To track EHV-1 transmission from the surface of infected PBMC to EC, time-lapse live cell imaging was performed. After 5 min infection of PBMC with EHV-1RFP+GFP, the cells were added to EC and visualized by time-lapse live cell imaging confocal microscopy. Interestingly, virus movement (represented by red signals) from infected PBMC to EC was tracked at the early time points (within the first hour after adding infected PBMC) and virus replication in EC (represented by GFP expression and production of progeny RFP-labeled viruses) was visualized 2–3 h post overlay (Figures 2H and S7 and Video S1). No virus replication (no GFP expression) was detected in PBMC carrying the virus. The free red signals found in the field might represent free virus particles or cell debris. It was clear that free virus particles, if present, were not able to infect EC due to the presence of neutralizing antibodies in the medium. This conclusion was confirmed by the absence of GFP-expressing EC (except the one with PBMC on top) and the transwell control assay (Figures 2D and 2E).

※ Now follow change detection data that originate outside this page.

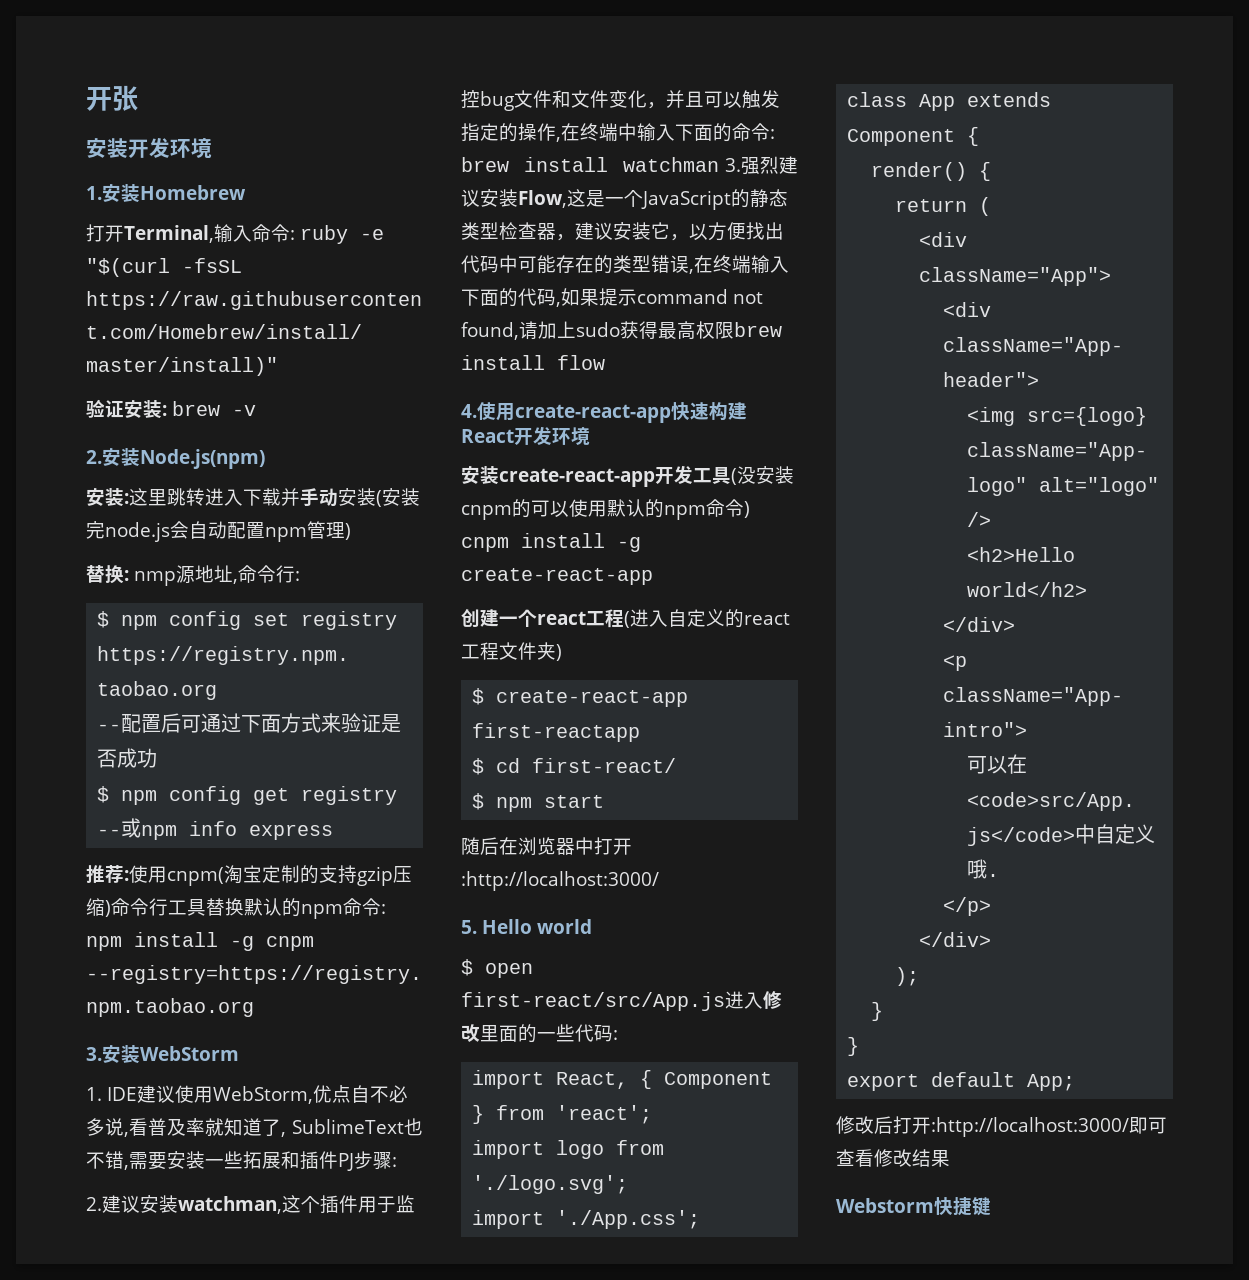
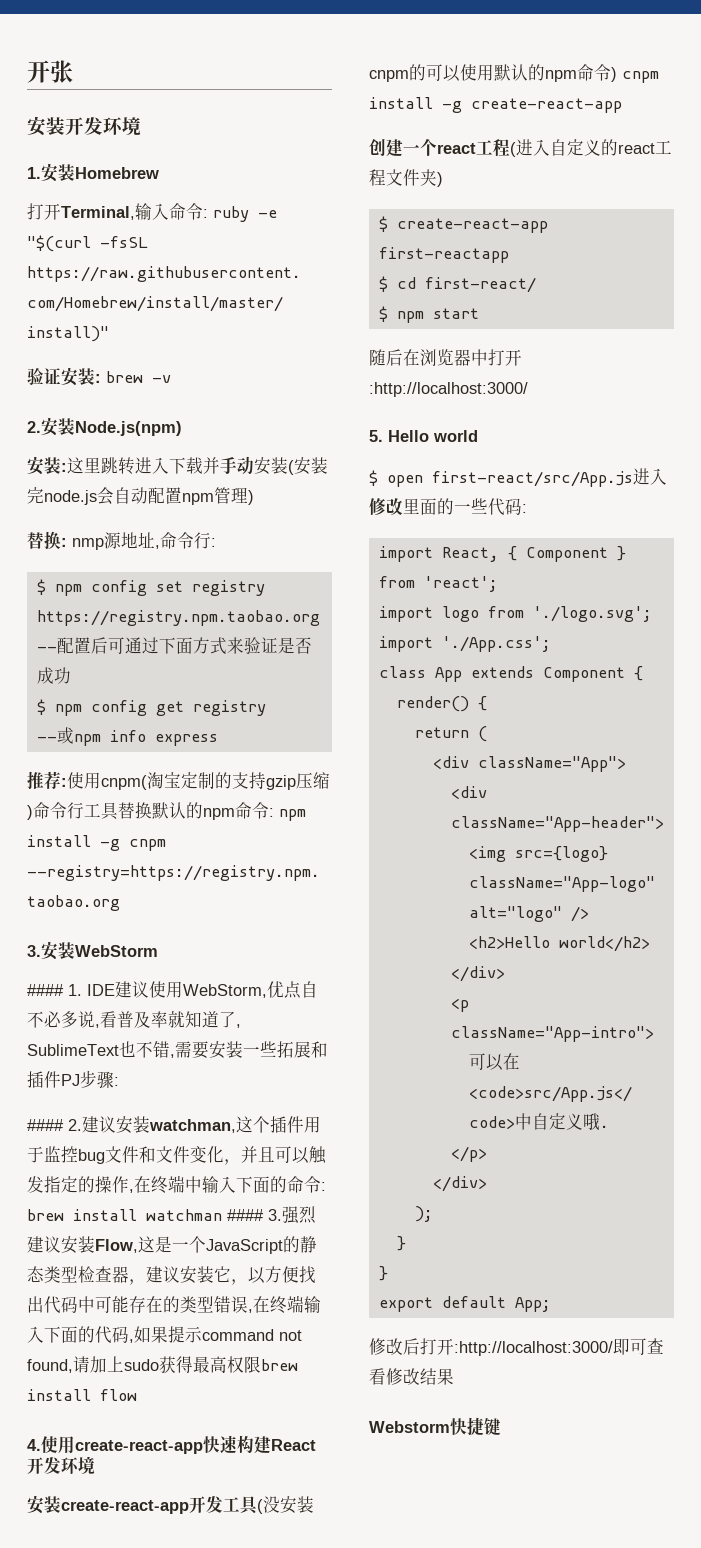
(239, 1053) none -> [27,984,64,996] ####
(397, 1162) none -> [27,1119,64,1131] ####
(719, 164) none -> [227,1209,264,1221] ####

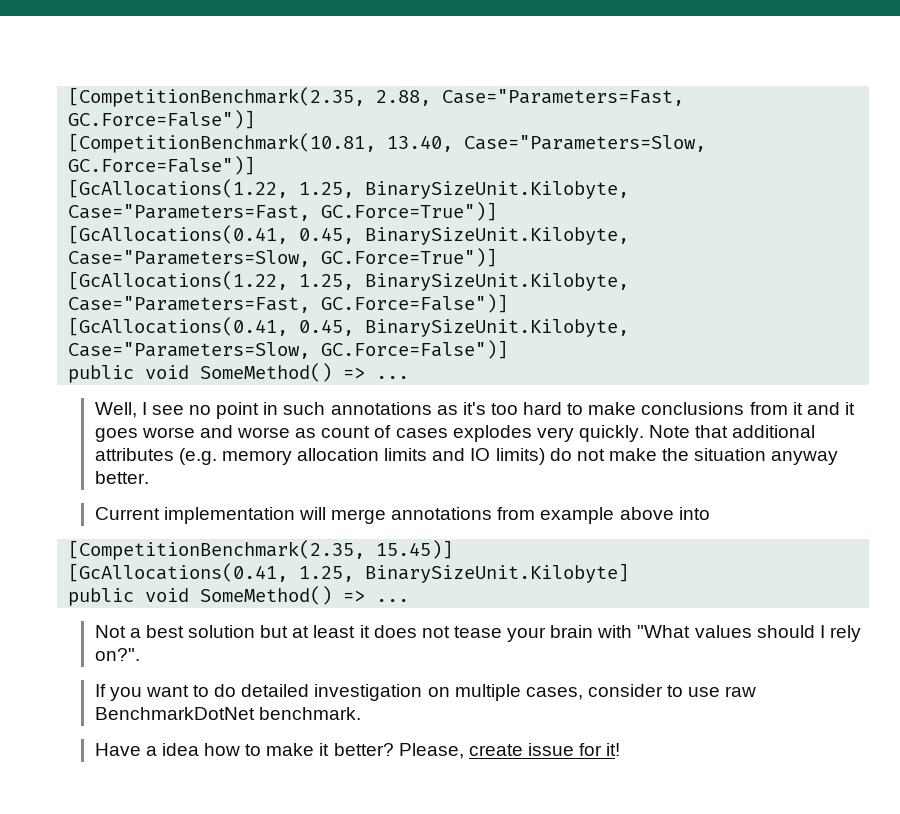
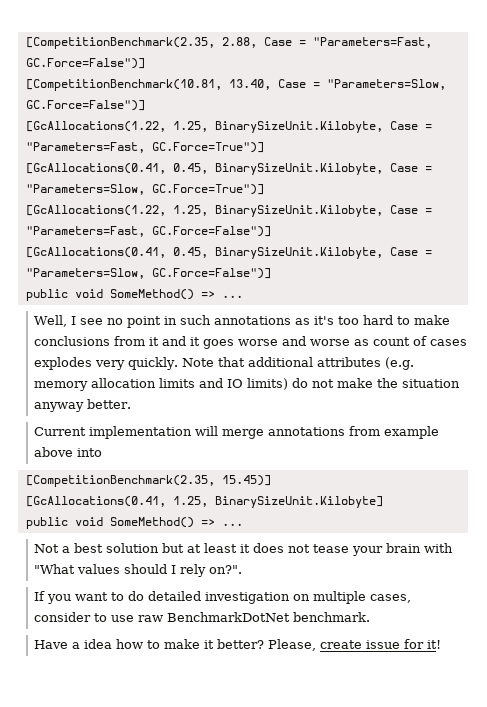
[442,89,685,106] Case="Parameters=Fast, -> [263,37,432,48] Case = "Parameters=Fast,
[464,135,707,152] Case="Parameters=Slow, -> [277,79,446,90] Case = "Parameters=Slow,
[68,204,311,221] Case="Parameters=Fast, -> [389,121,432,130] [25,142,145,153] Case = "Parameters=Fast,
[68,250,311,267] Case="Parameters=Slow, -> [389,163,432,172] [25,184,145,195] Case = "Parameters=Slow,
[68,296,311,313] Case="Parameters=Fast, -> [389,205,432,214] [25,226,145,237] Case = "Parameters=Fast,
[68,342,311,359] Case="Parameters=Slow, -> [389,247,432,256] [25,268,145,279] Case = "Parameters=Slow,

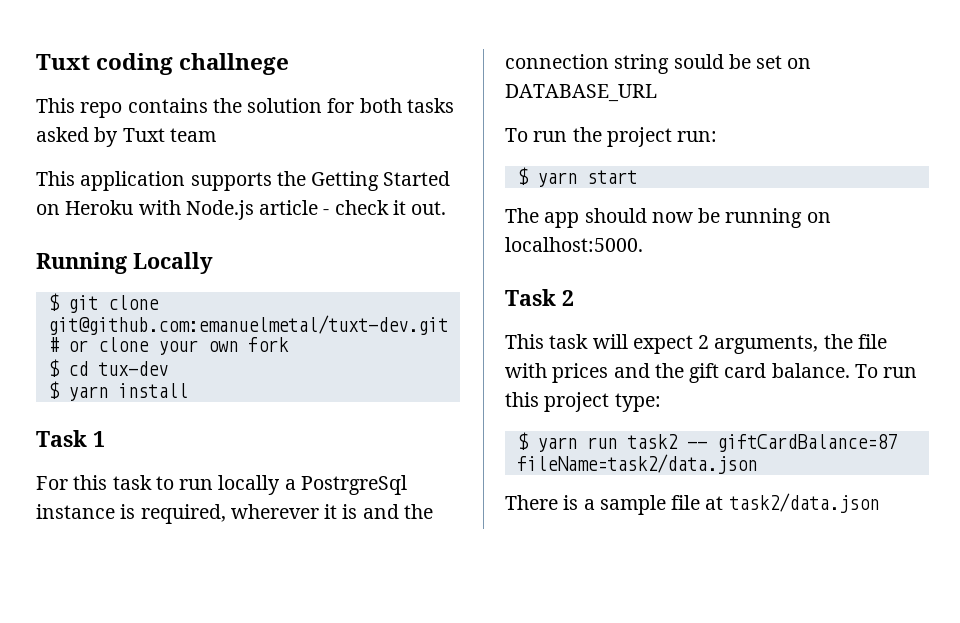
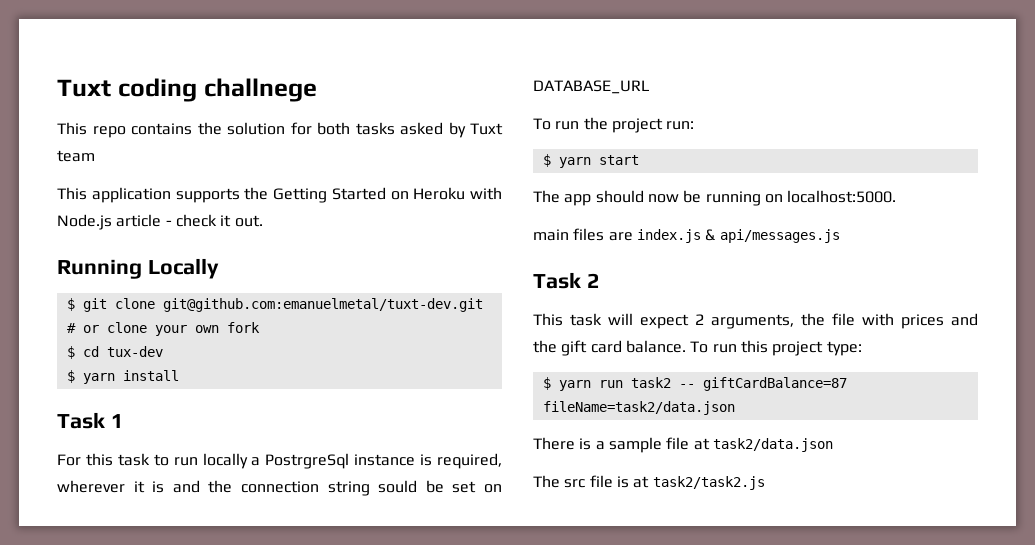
(643, 244) none -> [533,228,840,243] // main files are index.js & api/messages.js
(879, 503) none -> [533,475,765,490] // The src file is at task2/task2.js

Taking all previous results together, the data display the role of extracellular carbohydrate-rich matrix in virus PBMC-EC transmission that physically protects the virus against virus neutralizing antibodies and possibly other immune reaction. This carbohydrate-rich ECM not only has a role in virus transmission between PBMC and EC but also probably has a role in viral transfer between PBMC themselves as the PBMC tend to aggregate together in the infection than the non-infection state (Spiesschaert et al., 2015a; van der Meulen et al., 2001) (Figure S8).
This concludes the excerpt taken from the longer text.